Aim of the exercise »
Leave out the images and output the records word for word.

Material for this exercise »

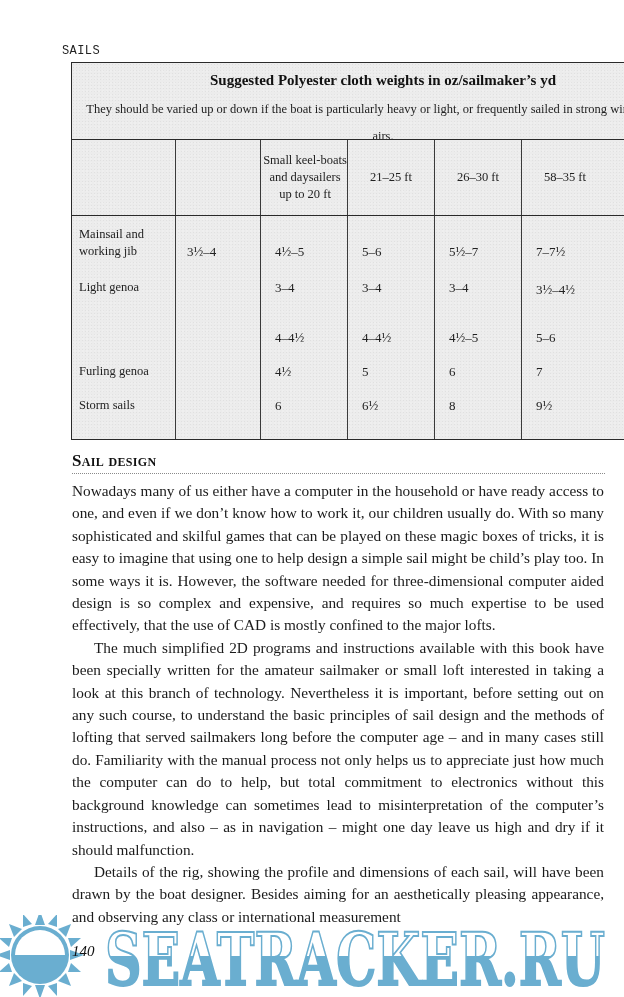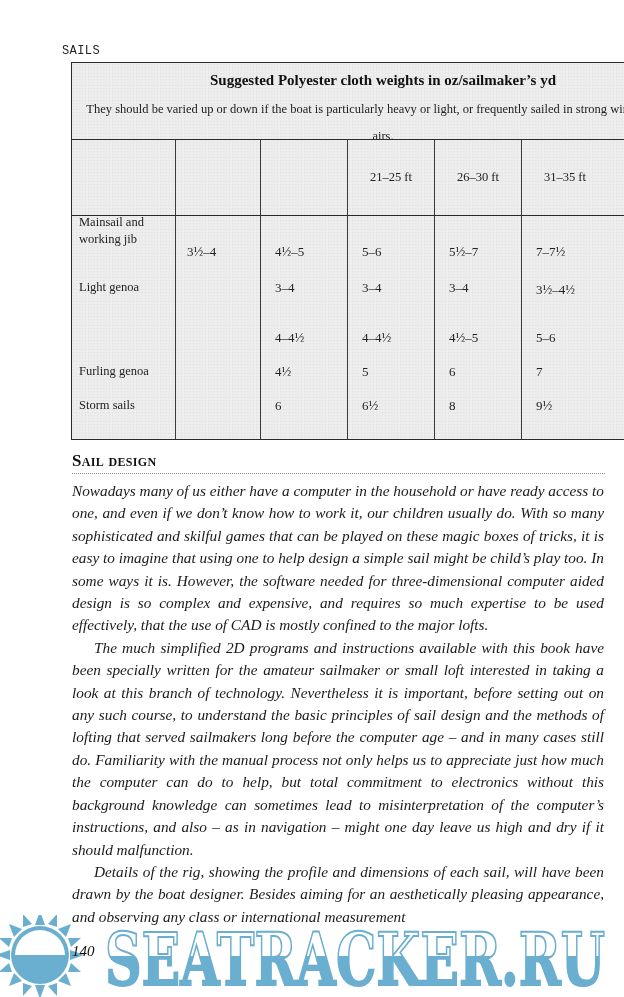--- a/index.html
+++ b/index.html
@@ -86,6 +86,7 @@
     <div class="hline"></div>
 
     <div class="col-head" style="left:0;width:103px"></div>
+    <div class="col-head" style="left:190px;width:86px">Small keel-boats and daysailers up to 20 ft</div>
     <div class="col-head" style="left:276px;width:86px">21–25 ft</div>
     <div class="col-head" style="left:363px;width:86px">26–30 ft</div>
     <div class="col-head" style="left:450px;width:86px">31–35 ft</div>

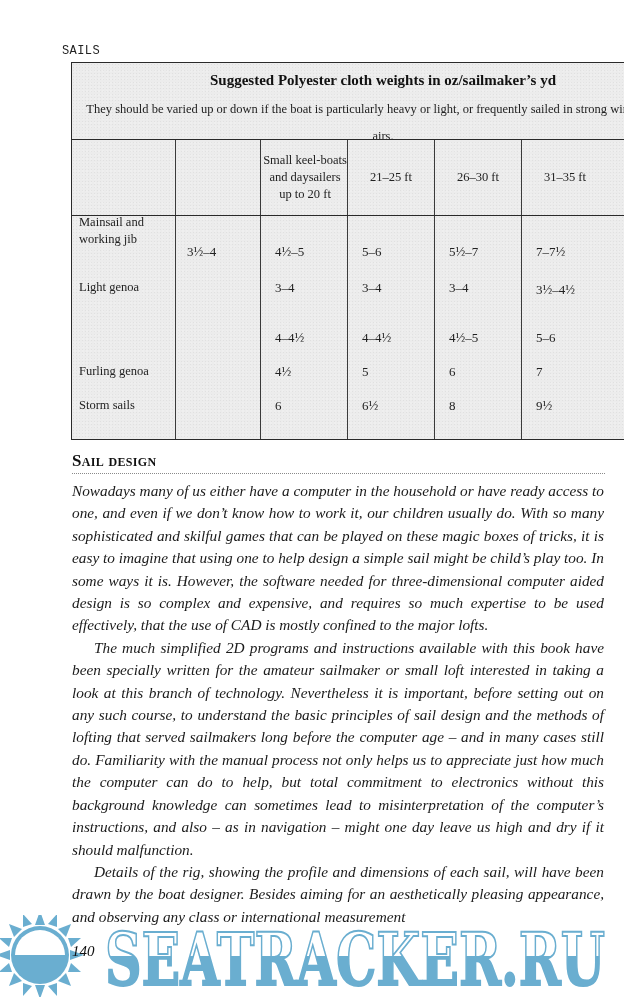--- a/index.html
+++ b/index.html
@@ -89,7 +89,7 @@
     <div class="col-head" style="left:190px;width:86px">Small keel-boats and daysailers up to 20 ft</div>
     <div class="col-head" style="left:276px;width:86px">21–25 ft</div>
     <div class="col-head" style="left:363px;width:86px">26–30 ft</div>
-    <div class="col-head" style="left:450px;width:86px">31–35 ft</div>
+    <div class="col-head" style="left:450px;width:86px">58–35 ft</div>
 
     <div class="row-label" style="top:74px">Mainsail and working jib</div>
     <div class="cell" style="left:115px;top:103px">3½–4</div>

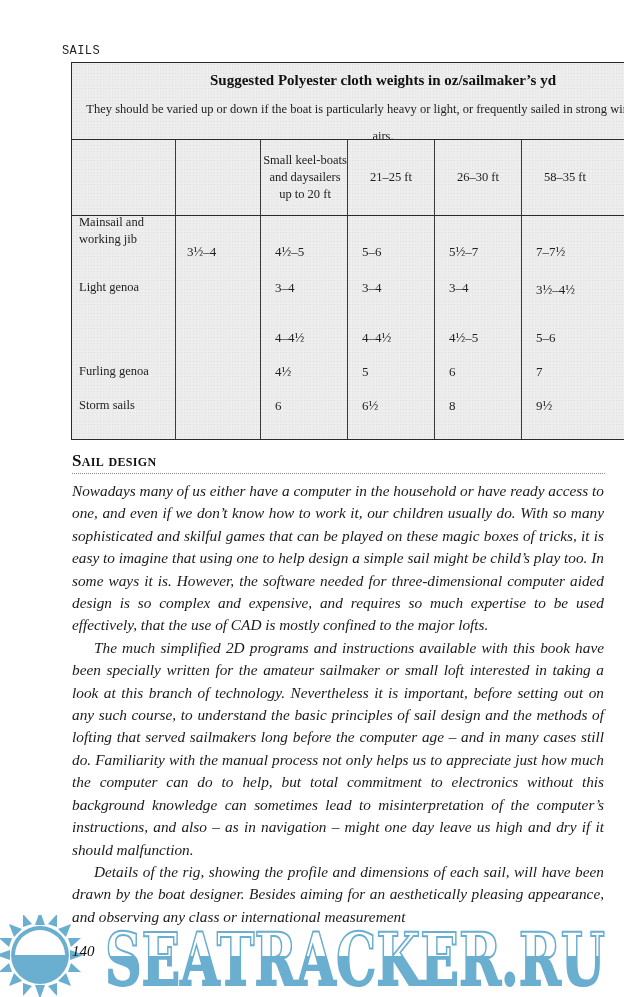--- a/index.html
+++ b/index.html
@@ -91,7 +91,7 @@
     <div class="col-head" style="left:363px;width:86px">26–30 ft</div>
     <div class="col-head" style="left:450px;width:86px">58–35 ft</div>
 
-    <div class="row-label" style="top:74px">Mainsail and working jib</div>
+    <div class="row-label" style="top:86px">Mainsail and working jib</div>
     <div class="cell" style="left:115px;top:103px">3½–4</div>
     <div class="cell" style="left:203px;top:103px">4½–5</div>
     <div class="cell" style="left:290px;top:103px">5–6</div>

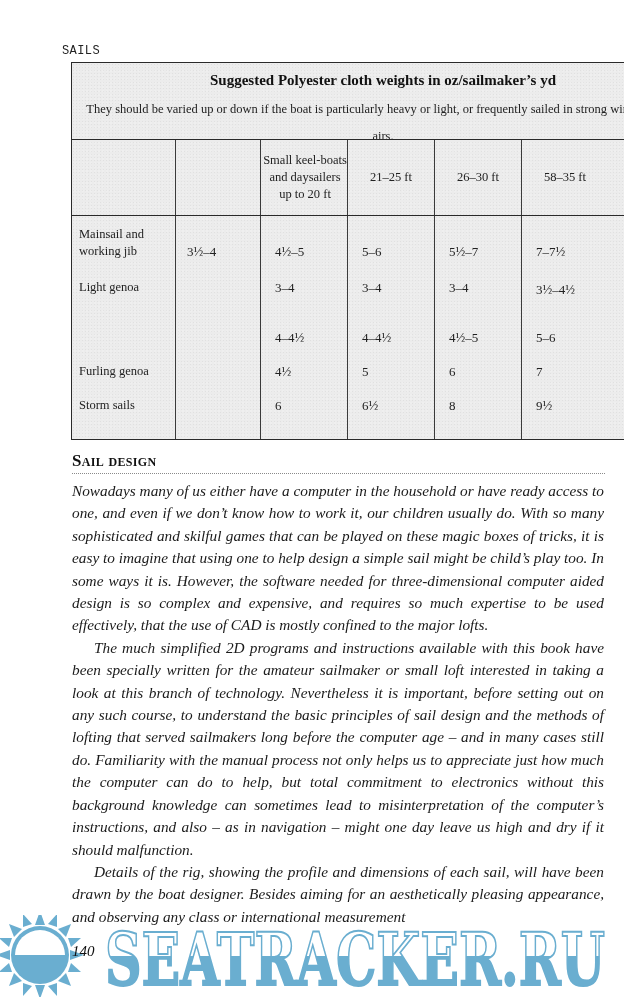--- a/index.html
+++ b/index.html
@@ -57,7 +57,7 @@
     }
     .body-text {
       position: absolute; left: 72px; width: 532px; top: 480px;
-      font-size: 15.3px; line-height: 22.4px; color: #1a1a1a; text-align: justify; font-style: italic;
+      font-size: 15.3px; line-height: 22.4px; color: #1a1a1a; text-align: justify;
     }
     .body-text p { margin: 0; text-indent: 0; }
     .body-text p + p { text-indent: 22px; }

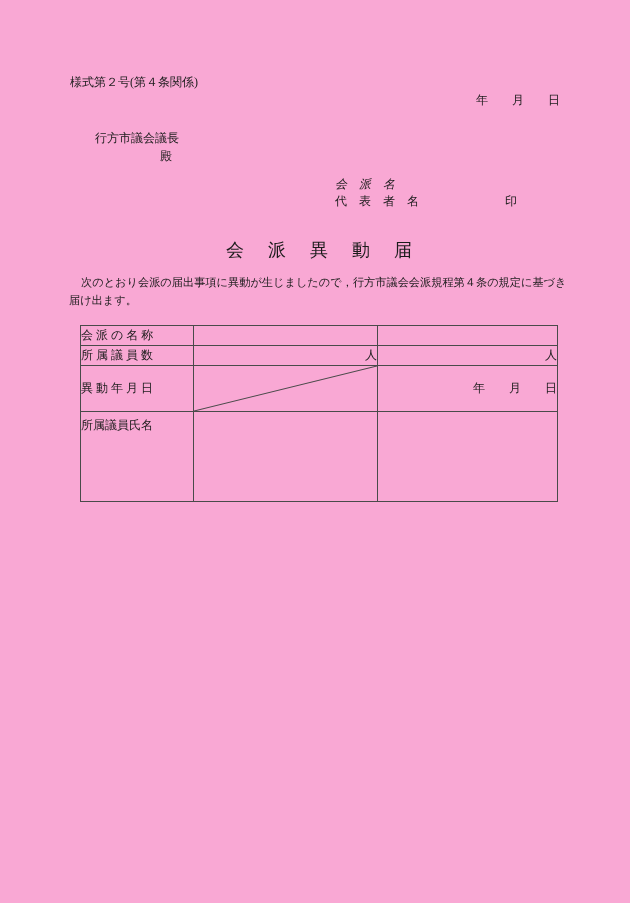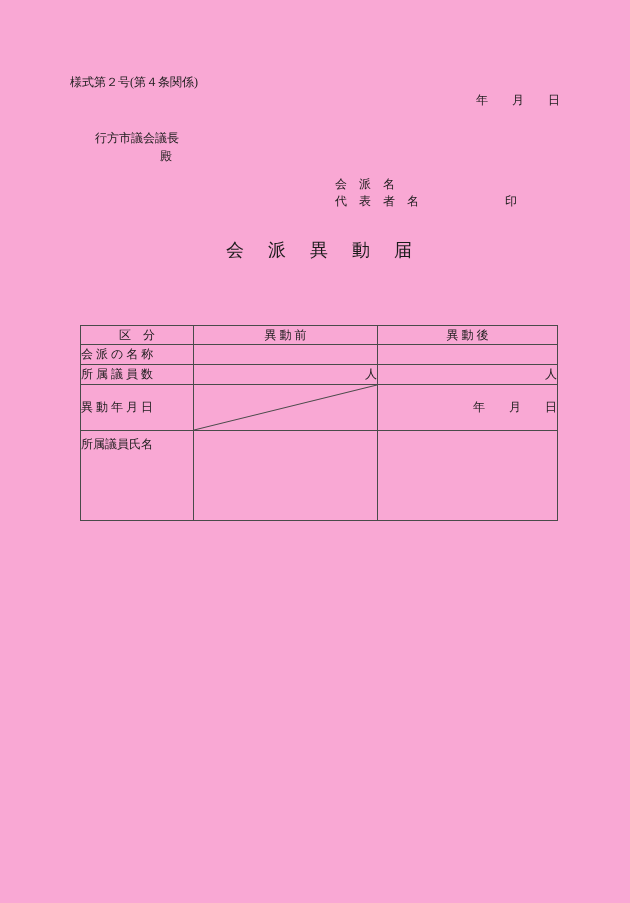--- a/index.html
+++ b/index.html
@@ -21,7 +21,7 @@
   .date-line     { left: 476px; top: 92px; }
   .addressee     { left: 95px;  top: 130px; }
   .honorific     { left: 160px; top: 148px; }
-  .faction-label { left: 335px; top: 176px; }
+  .faction-label { left: 335px; top: 176px; font-style: italic; }
   .rep-label     { left: 335px; top: 193px; }
   .seal          { left: 505px; top: 193px; }
 

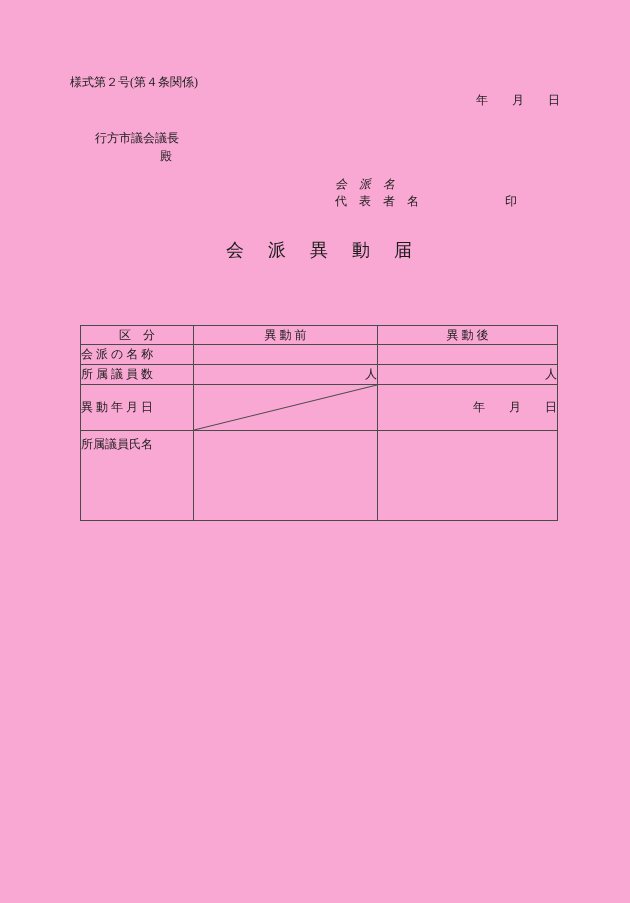--- a/index.html
+++ b/index.html
@@ -85,6 +85,7 @@
 
   <div class="doc-title">会　派　異　動　届</div>
 
+  <div class="body-text">次のとおり会派の届出事項に異動が生じましたので，行方市議会会派規程第４条の規定に基づき届け出ます。</div>
 
   <table class="form-table">
     <colgroup>

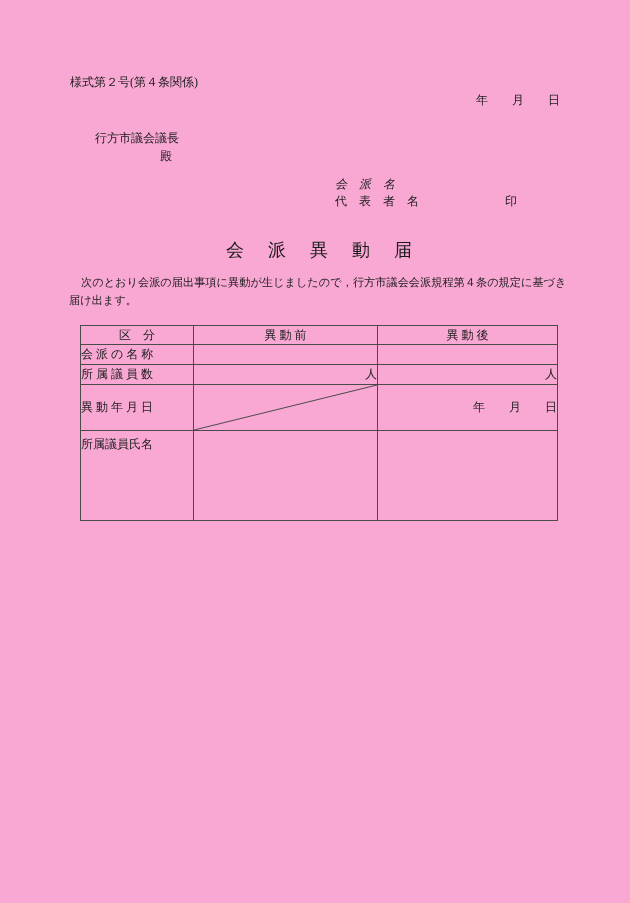--- a/index.html
+++ b/index.html
@@ -94,11 +94,6 @@
       <col style="width:180px">
     </colgroup>
     <tbody>
-      <tr class="hdr">
-        <td>区　分</td>
-        <td>異 動 前</td>
-        <td>異 動 後</td>
-      </tr>
       <tr>
         <td class="lbl">会 派 の 名 称</td>
         <td></td>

Solved exercise »
--- a/index.html
+++ b/index.html
@@ -86,6 +86,7 @@
     <div class="hline"></div>
 
     <div class="col-head" style="left:0;width:103px"></div>
+    <div class="col-head" style="left:190px;width:86px">Small keel-boats and daysailers up to 20 ft</div>
     <div class="col-head" style="left:276px;width:86px">21–25 ft</div>
     <div class="col-head" style="left:363px;width:86px">26–30 ft</div>
     <div class="col-head" style="left:450px;width:86px">31–35 ft</div>

--- a/index.html
+++ b/index.html
@@ -89,7 +89,7 @@
     <div class="col-head" style="left:190px;width:86px">Small keel-boats and daysailers up to 20 ft</div>
     <div class="col-head" style="left:276px;width:86px">21–25 ft</div>
     <div class="col-head" style="left:363px;width:86px">26–30 ft</div>
-    <div class="col-head" style="left:450px;width:86px">31–35 ft</div>
+    <div class="col-head" style="left:450px;width:86px">58–35 ft</div>
 
     <div class="row-label" style="top:74px">Mainsail and working jib</div>
     <div class="cell" style="left:115px;top:103px">3½–4</div>

--- a/index.html
+++ b/index.html
@@ -91,7 +91,7 @@
     <div class="col-head" style="left:363px;width:86px">26–30 ft</div>
     <div class="col-head" style="left:450px;width:86px">58–35 ft</div>
 
-    <div class="row-label" style="top:74px">Mainsail and working jib</div>
+    <div class="row-label" style="top:86px">Mainsail and working jib</div>
     <div class="cell" style="left:115px;top:103px">3½–4</div>
     <div class="cell" style="left:203px;top:103px">4½–5</div>
     <div class="cell" style="left:290px;top:103px">5–6</div>

--- a/index.html
+++ b/index.html
@@ -57,7 +57,7 @@
     }
     .body-text {
       position: absolute; left: 72px; width: 532px; top: 480px;
-      font-size: 15.3px; line-height: 22.4px; color: #1a1a1a; text-align: justify; font-style: italic;
+      font-size: 15.3px; line-height: 22.4px; color: #1a1a1a; text-align: justify;
     }
     .body-text p { margin: 0; text-indent: 0; }
     .body-text p + p { text-indent: 22px; }

--- a/index.html
+++ b/index.html
@@ -21,7 +21,7 @@
   .date-line     { left: 476px; top: 92px; }
   .addressee     { left: 95px;  top: 130px; }
   .honorific     { left: 160px; top: 148px; }
-  .faction-label { left: 335px; top: 176px; }
+  .faction-label { left: 335px; top: 176px; font-style: italic; }
   .rep-label     { left: 335px; top: 193px; }
   .seal          { left: 505px; top: 193px; }
 

--- a/index.html
+++ b/index.html
@@ -85,6 +85,7 @@
 
   <div class="doc-title">会　派　異　動　届</div>
 
+  <div class="body-text">次のとおり会派の届出事項に異動が生じましたので，行方市議会会派規程第４条の規定に基づき届け出ます。</div>
 
   <table class="form-table">
     <colgroup>

--- a/index.html
+++ b/index.html
@@ -94,11 +94,6 @@
       <col style="width:180px">
     </colgroup>
     <tbody>
-      <tr class="hdr">
-        <td>区　分</td>
-        <td>異 動 前</td>
-        <td>異 動 後</td>
-      </tr>
       <tr>
         <td class="lbl">会 派 の 名 称</td>
         <td></td>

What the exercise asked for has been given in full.